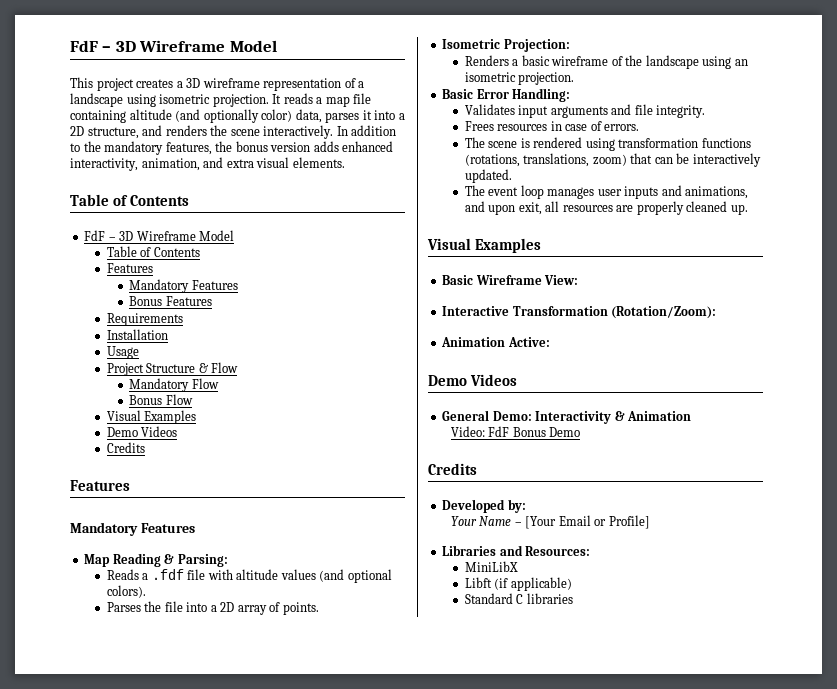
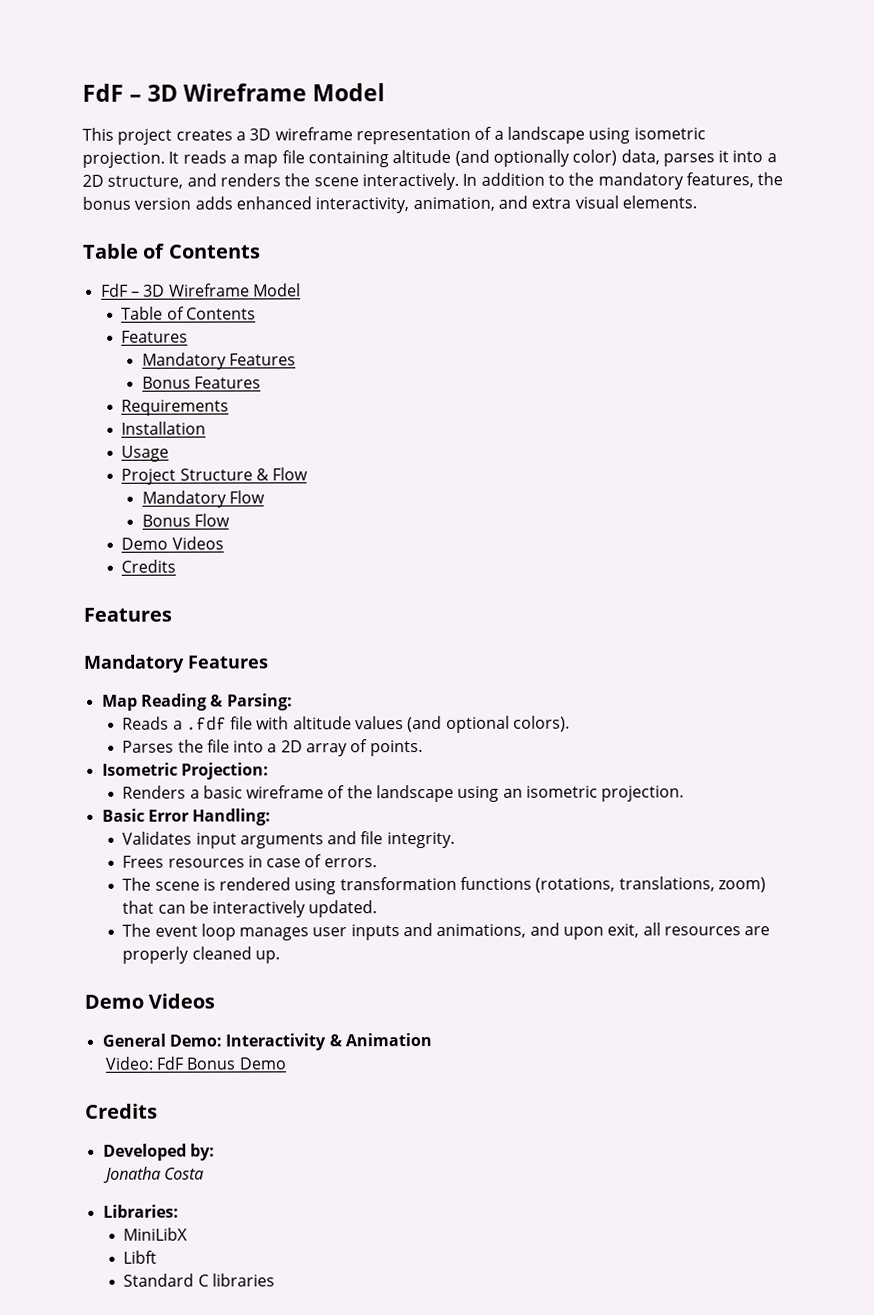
  Bonus Flow
- Visual Examples
  The event loop manages user inputs and animations, and upon exit, all resources are properly cleaned up.
- Visual Examples
- Basic Wireframe View:
- Interactive Transformation (Rotation/Zoom):
- Animation Active:
- Your Name – [Your Email or Profile]
- Libraries and Resources:
+ Jonatha Costa
+ Libraries:
- Libft (if applicable)
+ Libft

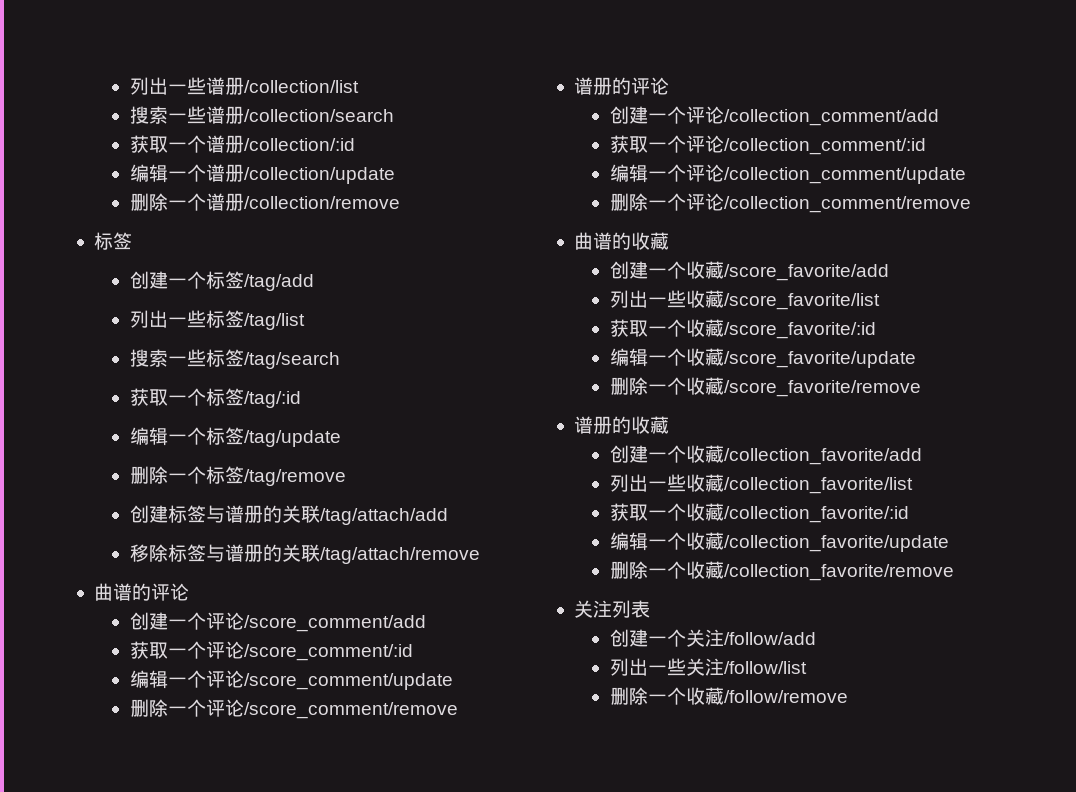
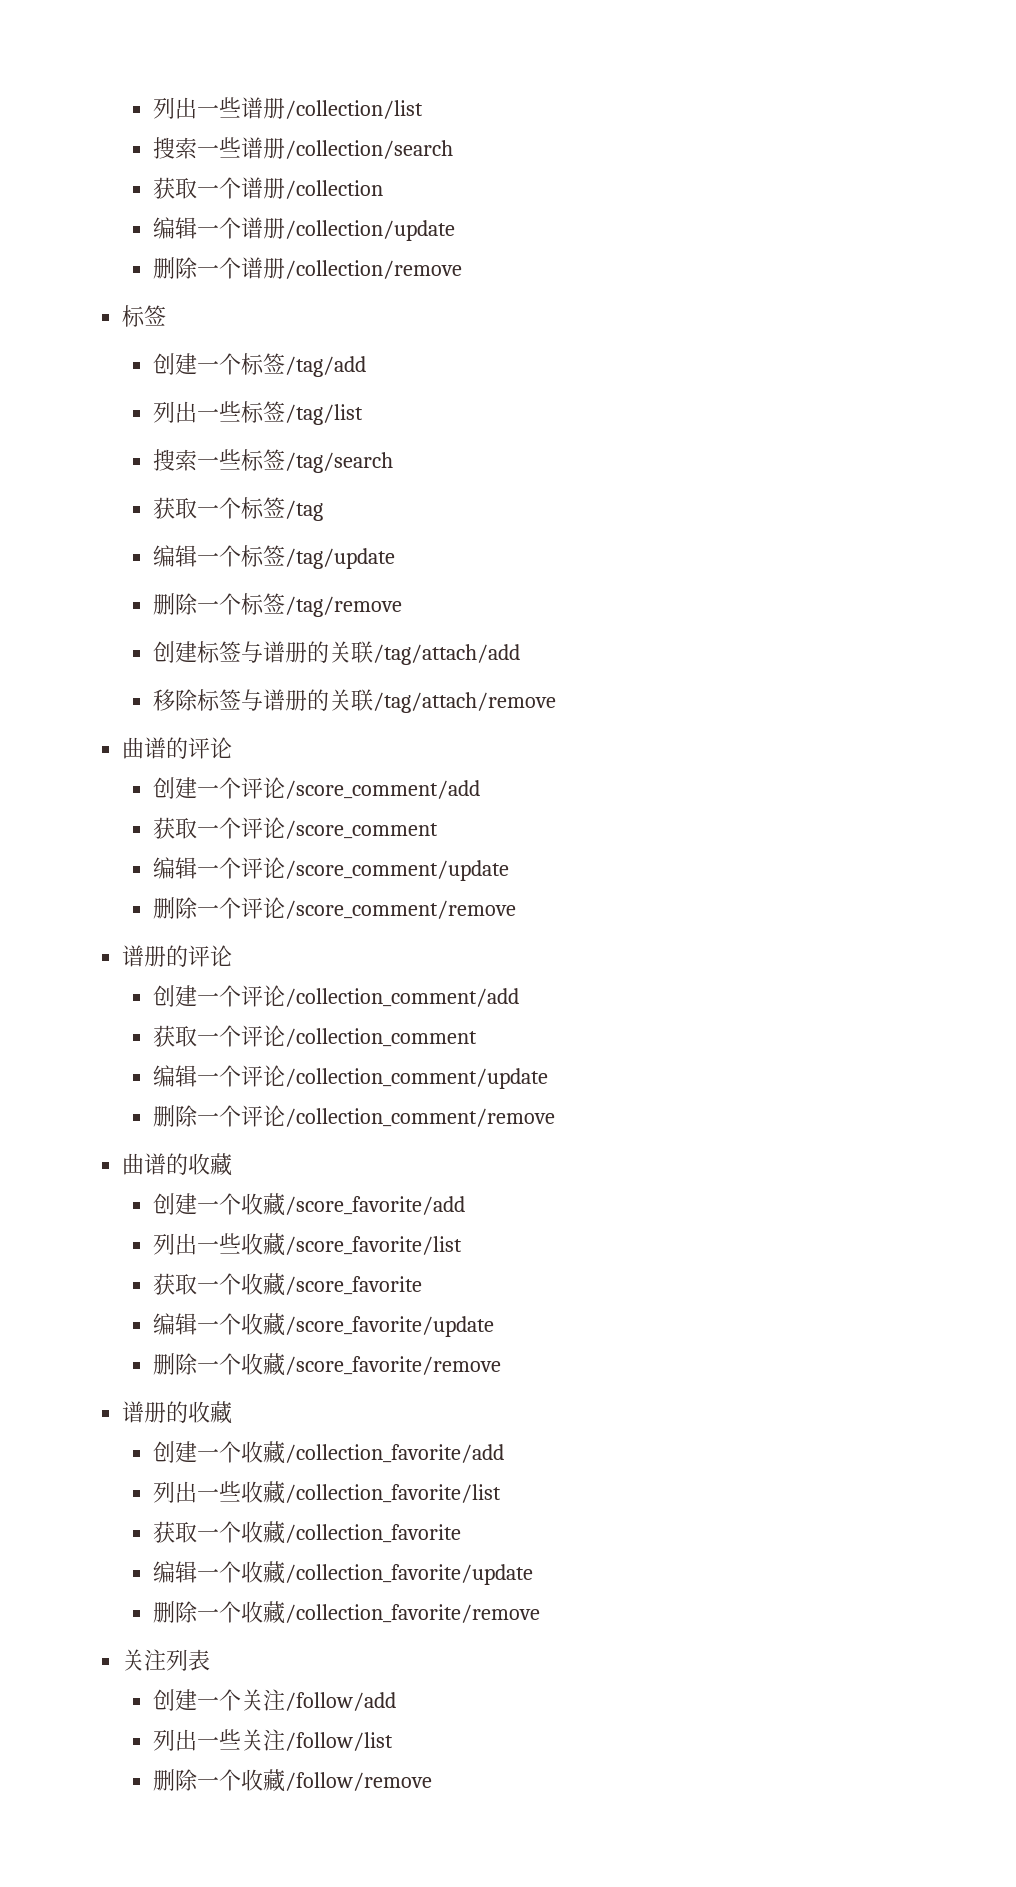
- 获取一个谱册/collection/:id
+ 获取一个谱册/collection
- 获取一个标签/tag/:id
+ 获取一个标签/tag
- 获取一个评论/score_comment/:id
+ 获取一个评论/score_comment
- 获取一个评论/collection_comment/:id
+ 获取一个评论/collection_comment
- 获取一个收藏/score_favorite/:id
+ 获取一个收藏/score_favorite
- 获取一个收藏/collection_favorite/:id
+ 获取一个收藏/collection_favorite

_ _ _ _ _ _ _

# Work instruction
Beginning with the line containing "- Libraries and" and ending with the last line of the listing above, output those lines exactly as written, without pictures.

# Result of the task
- Libraries and Resources:
+ Jonatha Costa
+ Libraries:
- Libft (if applicable)
+ Libft

- 获取一个谱册/collection/:id
+ 获取一个谱册/collection
- 获取一个标签/tag/:id
+ 获取一个标签/tag
- 获取一个评论/score_comment/:id
+ 获取一个评论/score_comment
- 获取一个评论/collection_comment/:id
+ 获取一个评论/collection_comment
- 获取一个收藏/score_favorite/:id
+ 获取一个收藏/score_favorite
- 获取一个收藏/collection_favorite/:id
+ 获取一个收藏/collection_favorite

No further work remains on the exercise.